This is how i solved the same problem on my Paragon. After trying many of the solutions proposed in this and other treads. (Vibration in rear brake / Turkey sound from brakes).

I realised after reading all the people efforts in changing allmost every part on the brake/rotor/hubs/wheels there must be an other solution. I noticed that by holding my foot lightly towards the triangle in the rear (braking side) the noice stopped. The sound came from the triangle towards the seatpost. As pointed out by many.

Then i thought if I (instead of loosen the braking cable) fasten it real tight to the frame using a little elctro black tape to protect the brake cable and make more contact to the frame the cable would swing in a way that stopped the resonance sound. Fantasic, in my first test ride no sound even in the hardest downhills.

I saw this solution in another tread an everebody overlooked it, including me. Sometimes the easy, is the best.:) I belive it will work for many.

Then after some rides the noise came back a little, and I saw that the braking cable had became slightly loose. I fasten it and it disapeared.

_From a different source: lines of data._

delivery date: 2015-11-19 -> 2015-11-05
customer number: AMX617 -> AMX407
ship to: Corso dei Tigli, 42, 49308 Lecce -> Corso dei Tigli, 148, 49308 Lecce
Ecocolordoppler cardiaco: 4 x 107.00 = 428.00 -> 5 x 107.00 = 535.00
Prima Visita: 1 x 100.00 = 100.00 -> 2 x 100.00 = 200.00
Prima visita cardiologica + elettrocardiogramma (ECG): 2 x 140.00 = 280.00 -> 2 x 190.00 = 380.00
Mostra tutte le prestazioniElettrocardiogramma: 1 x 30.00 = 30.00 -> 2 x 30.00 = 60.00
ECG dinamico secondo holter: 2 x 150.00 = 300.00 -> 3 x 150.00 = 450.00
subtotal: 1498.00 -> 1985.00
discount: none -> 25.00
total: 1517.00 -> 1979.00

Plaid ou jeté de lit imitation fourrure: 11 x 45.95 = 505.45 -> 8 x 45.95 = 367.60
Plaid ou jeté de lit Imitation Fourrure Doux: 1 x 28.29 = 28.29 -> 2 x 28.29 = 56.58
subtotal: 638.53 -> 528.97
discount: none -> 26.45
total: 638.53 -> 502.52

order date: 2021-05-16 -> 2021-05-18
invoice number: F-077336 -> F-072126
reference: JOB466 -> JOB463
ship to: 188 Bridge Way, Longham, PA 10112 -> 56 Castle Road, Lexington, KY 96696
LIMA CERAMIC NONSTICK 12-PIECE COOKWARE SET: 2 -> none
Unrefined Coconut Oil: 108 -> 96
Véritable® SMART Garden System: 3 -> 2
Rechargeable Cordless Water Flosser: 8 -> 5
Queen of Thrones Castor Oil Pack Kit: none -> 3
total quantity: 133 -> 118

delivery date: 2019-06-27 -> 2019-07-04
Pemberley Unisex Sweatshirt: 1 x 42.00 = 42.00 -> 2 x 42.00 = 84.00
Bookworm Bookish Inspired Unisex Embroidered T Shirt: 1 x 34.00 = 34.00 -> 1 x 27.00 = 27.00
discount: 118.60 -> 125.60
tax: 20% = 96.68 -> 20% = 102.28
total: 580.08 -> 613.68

Then I thought about a permanent solution. My al. frame (GF Paragon) is open in end of frame towards the brake. What if I fillled it with expanding isolation foam (weights nothing, costs 8$) ? Voila permanent solution. Never heard the noice again.

I even think you can use a thicker anti rust paint (on the inside) and it will dampend the vibrations enough for the sound/reconance to disapear. If your frame is not open in the bottom, putting on something on the outside that stoppes the resonance will solve your problem.

Per Magne, sorry for all my spelling/grammar mistakes.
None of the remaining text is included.